Pablo contó cómo se vive el fútbol de Montreal. Lo pintó de “aburrido” en comparación al que se vive en la ciudad. “Acá el nivel no es bueno, no hay folclore ni pasión como la de Rosario. Imaginate: acá ir a la cancha es como ir al teatro”, y tal vez por eso pocos entienden allá por qué cuelga de su balcón una bandera rojinegra.
“Acá no soy simpatizante de nadie: con decirte que mi hijo practica futbol y va a las prácticas con la camiseta de Ñuls”. Confesó que cuando Newell’s pierde el mal humor le dura varios días. “Cuando era chico, si perdíamos al otro día no iba a la escuela. Pero si ganábamos, me gustaba mucho gozar a los canallas”, dijo Pablo.

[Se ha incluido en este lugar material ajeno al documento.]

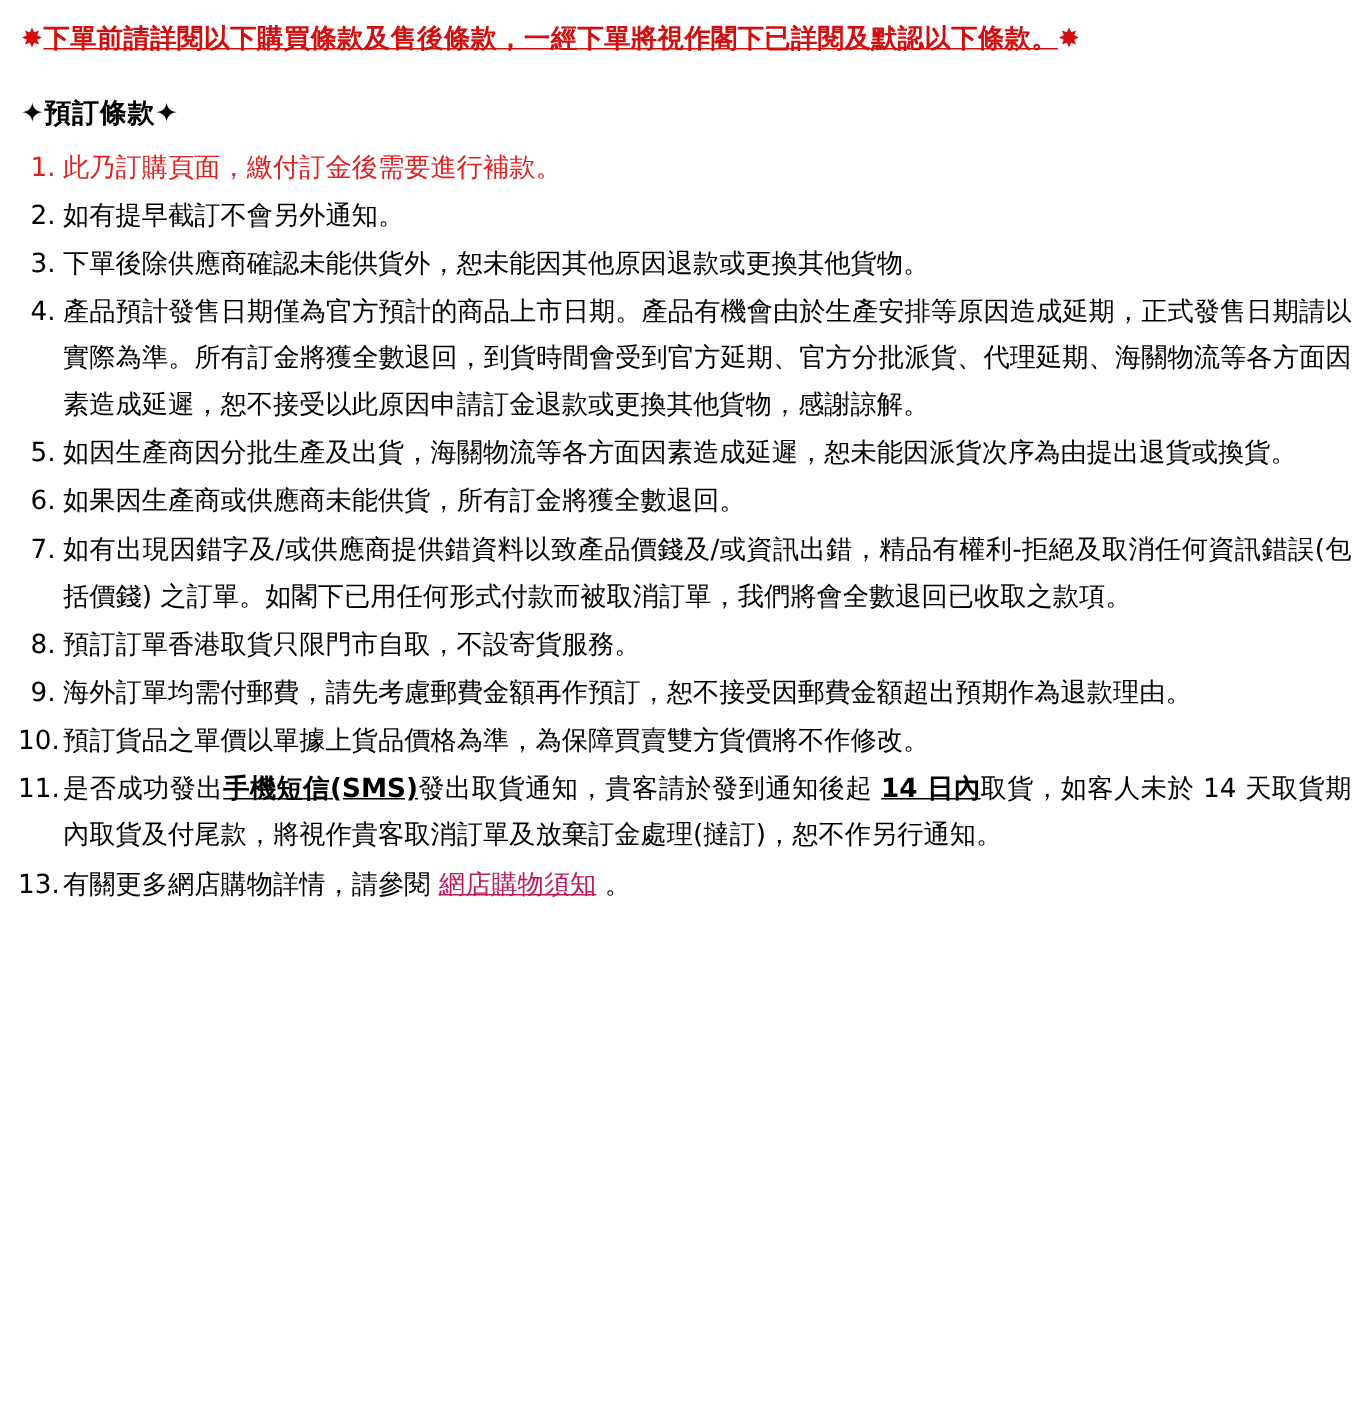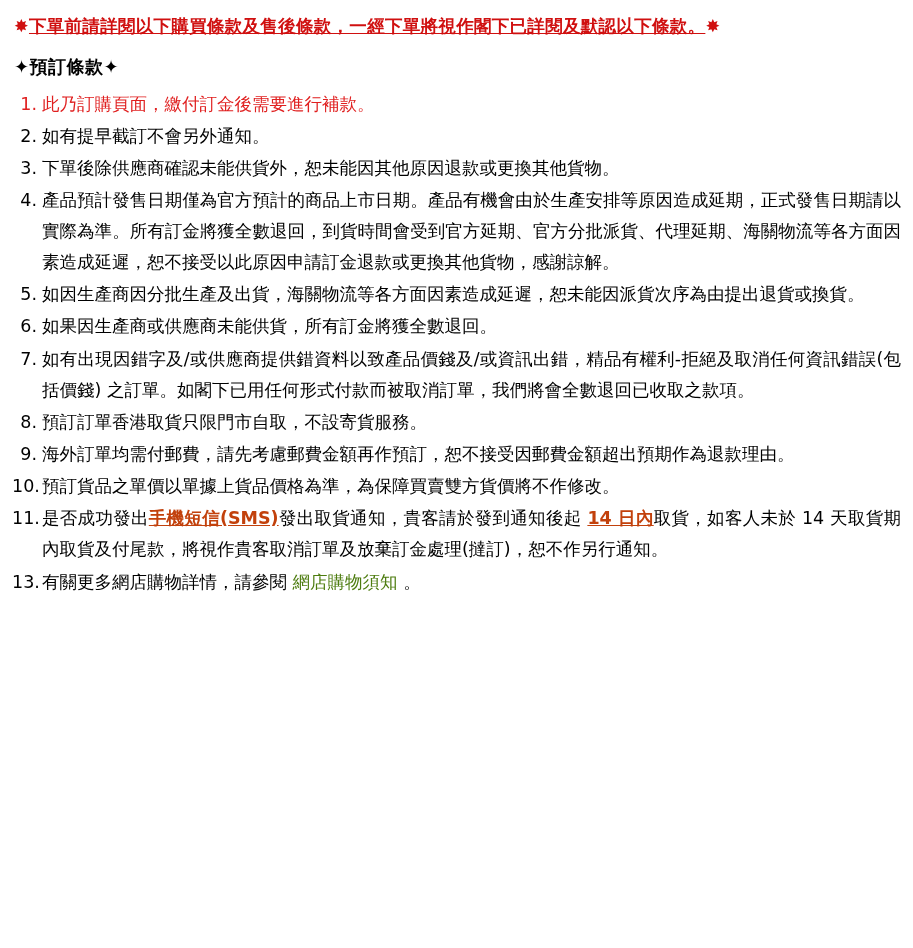"✦預訂條款✦" .section-title { margin: 16px 0 10px 6px -> 24px 0 10px 6px }
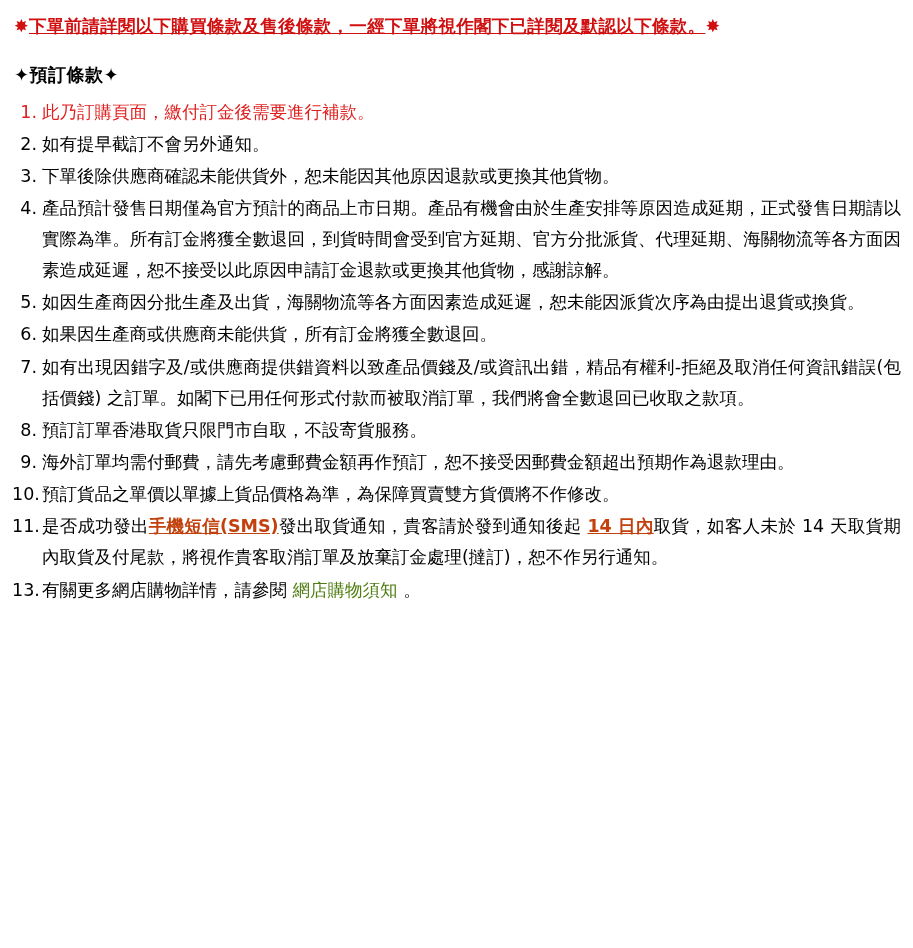"手機短信(SMS)" .u-red { color: #c2410c -> #000000 }
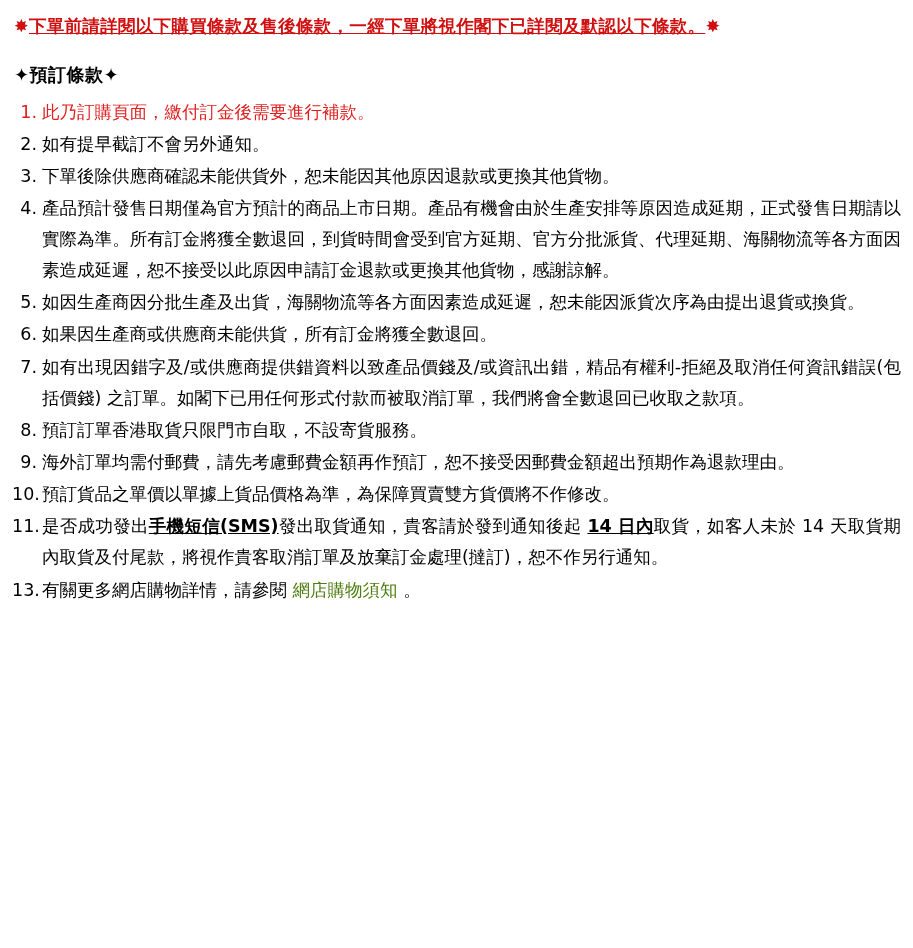"網店購物須知" .link { color: #4d7c0f -> #be185d; text-decoration: none -> underline }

Para él, el clásico goza de una lógica propia, por eso gambetea a los análisis previos al domingo. “Para mí son partidos puramente pasionales: algo así como el gol gana, algo que se decide en una jugada, en un minuto de suerte”. De todos modos arriesgó un resultado: “Ganamos, tal vez por poca diferencia, un 1 a 0 quizás, pero ganamos”.